NEOS ad Lopatka: Populistische Überschriften zur Mindestsicherung bringen nichts

Loacker: "ÖVP schürt eine Neiddebatte, jede Strategie fehlt"

Wien (OTS) - "Die heute präsentierten Ideen von Klubobmann Loptaka zur Mindestsicherung machen abermals deutlich: Die ÖVP ist bei der Mindestsicherung nur daran interessiert, eine Neiddebatte zu schüren. Abgesehen von populistischen Überschriften liefert die ÖVP nichts. Eine Strategie für eine erfolgreiche Arbeitsmarktintegration von Mindestsicherungsempfängern fehlt gänzlich", zeigt sich NEOS-Sozialsprecher Loacker verwundert über die lauten Töne der ÖVP. "Mit einer Obergrenze von 1.500 Euro werden keine Probleme gelöst. Die Mindestsicherung gehört am unteren Ende reformiert - bei den Erwerbsanreizen - nicht oben mit Obergrenzen", ärgert sich Loacker über den schwarzen Populismus.

"Wir von NEOS liefern nicht nur platte Überschriften für eine Reform der Mindestsicherung, sondern verfolgen damit eine umfassende Strategie zur Schaffung von Erwerbsanreizen und für eine erfolgreiche Rückkehr in den Arbeitsmarkt", verweist Loacker auf notwendige Reformschritte: „Wesentlich sind finanzielle Anreize für eine Arbeitsaufnahme. Deshalb soll die Mindestsicherung nicht mehr für jeden dazu verdienten Euro automatisch gekürzt werden. Eine Einschleifregelung soll dafür sorgen, dass es sich auszahlt zu arbeiten. Damit es aber zu keiner langfristigen Subvention von Teilzeitarbeit wird, muss dieser finanzielle Bonus nach einem Jahr an ein Mindesterwerbsausmaß geknüpft sein."

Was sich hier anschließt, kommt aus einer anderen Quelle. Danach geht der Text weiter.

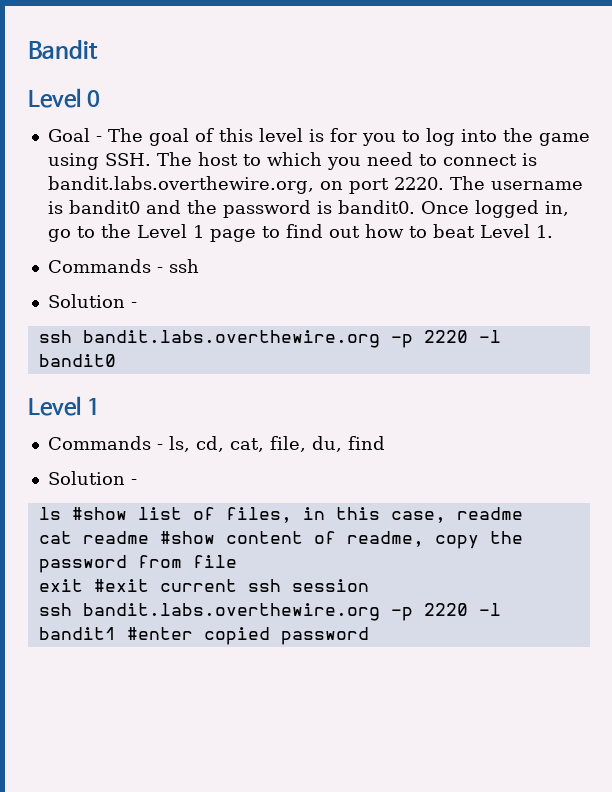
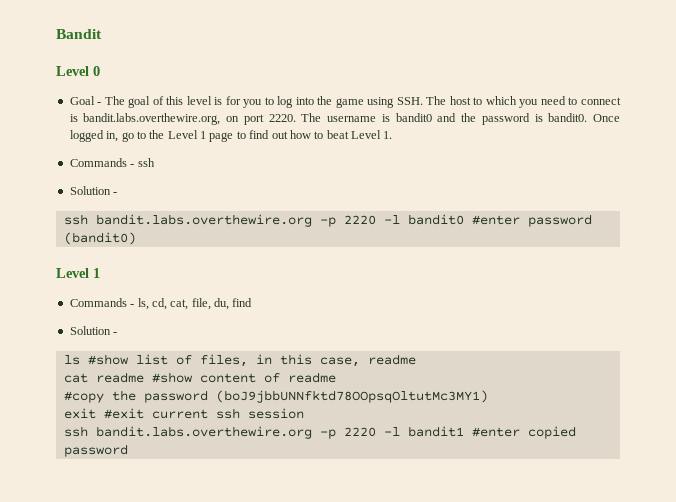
(116, 360) none -> [471,214,592,227] [63,232,136,245] #enter password (bandit0)
[346,531,523,549] [38,555,237,573] readme, copy the password from file -> [287,372,336,383] [63,390,488,403] readme // #copy the password (boJ9jbbUNNfktd78OOpsqOltutMc3MY1)

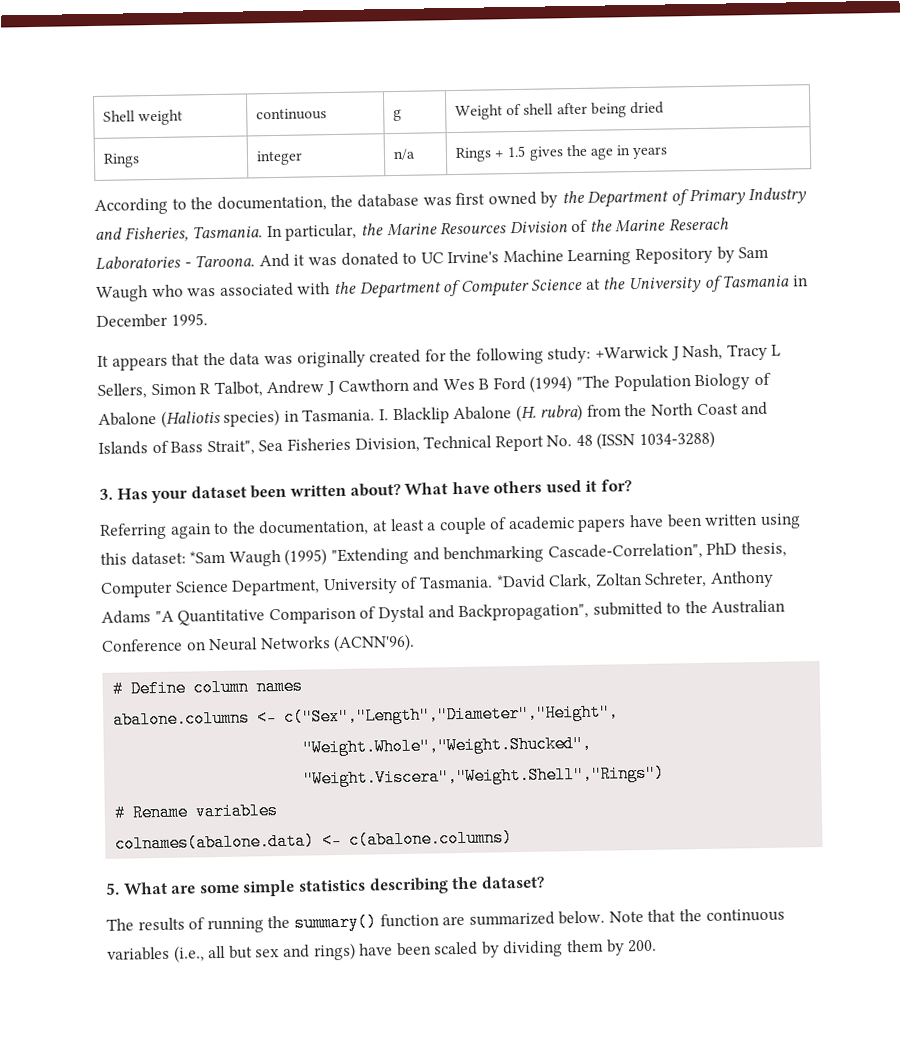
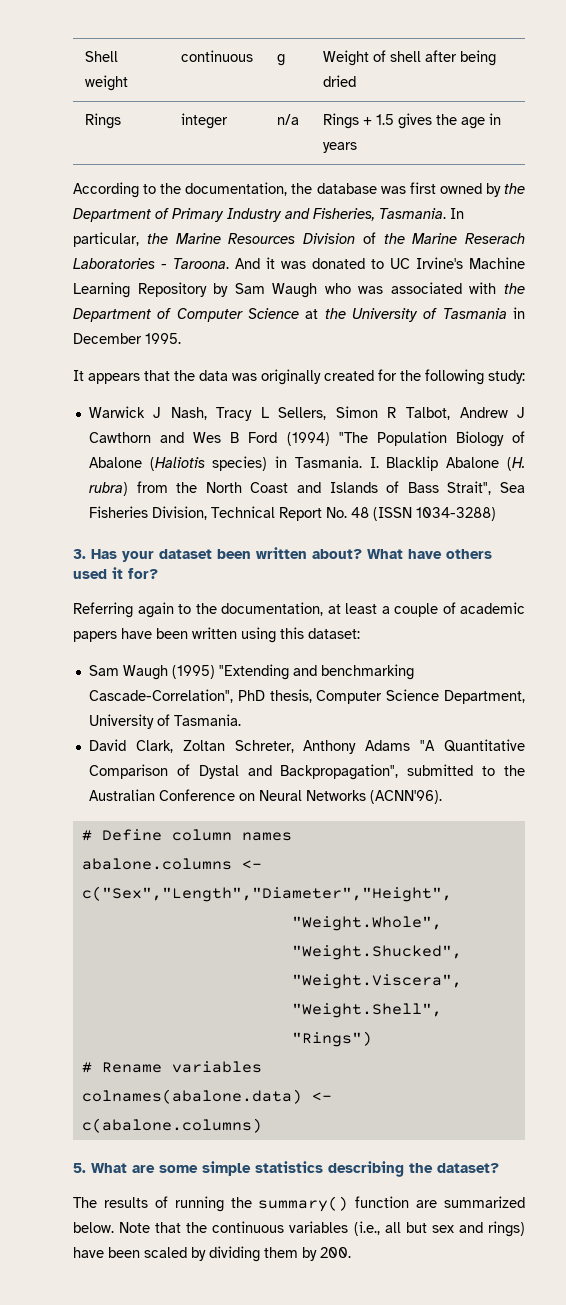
[595,345,670,359] +Warwick -> [88,406,145,418] // Warwick
[189,550,227,564] *Sam -> [88,665,119,676] // Sam
[495,574,546,589] *David -> [88,739,126,751] // David

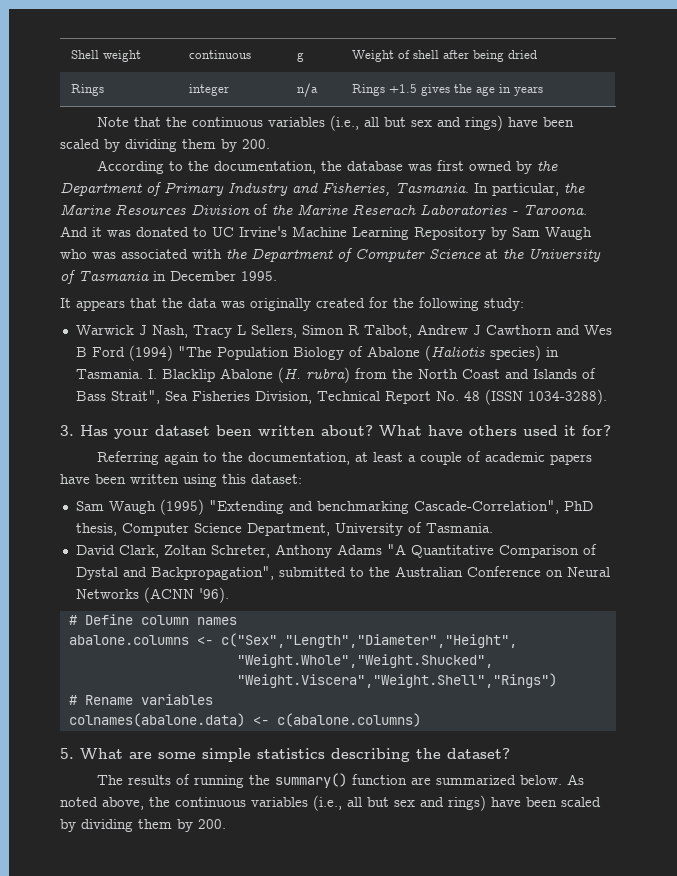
[362,114,394,125] + 1.5 -> [389,84,418,93] +1.5
(357, 147) none -> [96,115,574,131] [60,139,270,152] // Note that the continuous variables (i.e., all but sex and rings) have been scaled by dividing them by 200.
[415,507,496,521] 1034-3288) -> [527,389,607,405] 1034-3288).
[369,790,442,804] (ACNN'96). -> [143,587,229,603] (ACNN '96).
[119,1222,182,1233] Note that -> [566,774,584,785] [60,797,144,810] As noted above,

„Auch bei den Sachleistungen zeigt sich die ÖVP völlig planlos. Für uns ist klar, dass Sachleistungen so gestaltet sein müssen, dass sie Anreize für die Mindestsicherungsempfänger setzen. Deshalb sollen z.B. Kinderbetreuungskosten als Sachleistungen in die Mindestsicherung einbezogen werden. Dadurch erhalten die Bezieher_innen mehr Freiräume und Zeit, um überhaupt arbeiten zu können, oder sich höher zu qualifizieren", konkretisiert Loacker die Ideen von NEOS. "Dadurch wird sichergestellt, dass die Mindestsicherung zielsicher auf eine Reintegration am Arbeitsmarkt ausgerichtet ist."

"Eine Reduktion der Geldleistungen darf nicht allein für die Mindestsicherung diskutiert werden. Gerade im Arbeitslosengeld- und im Notstandshilfebezug gibt es keine finanziellen Abstufungen. Finanzielle Anreize zur Arbeitsaufnahme fehlen in diesen Bereichen. Und diese Bereiche verursachen ein Vielfaches an Kosten der Mindestsicherung", verweist der Sozialsprecher auf das Gesamtsystem und konkretisiert: "Die Notstandshilfe darf nicht als zeitlich unbegrenzte Leistung bleiben, sie muss nach längerem Bezug in die Mindestsicherung führen. Das Nebeneinander der Sozialtransfers Mindestsicherung und Notstandshilfe sei auch dem Rechnungshof ein Dorn im Auge", so Loacker abschließend.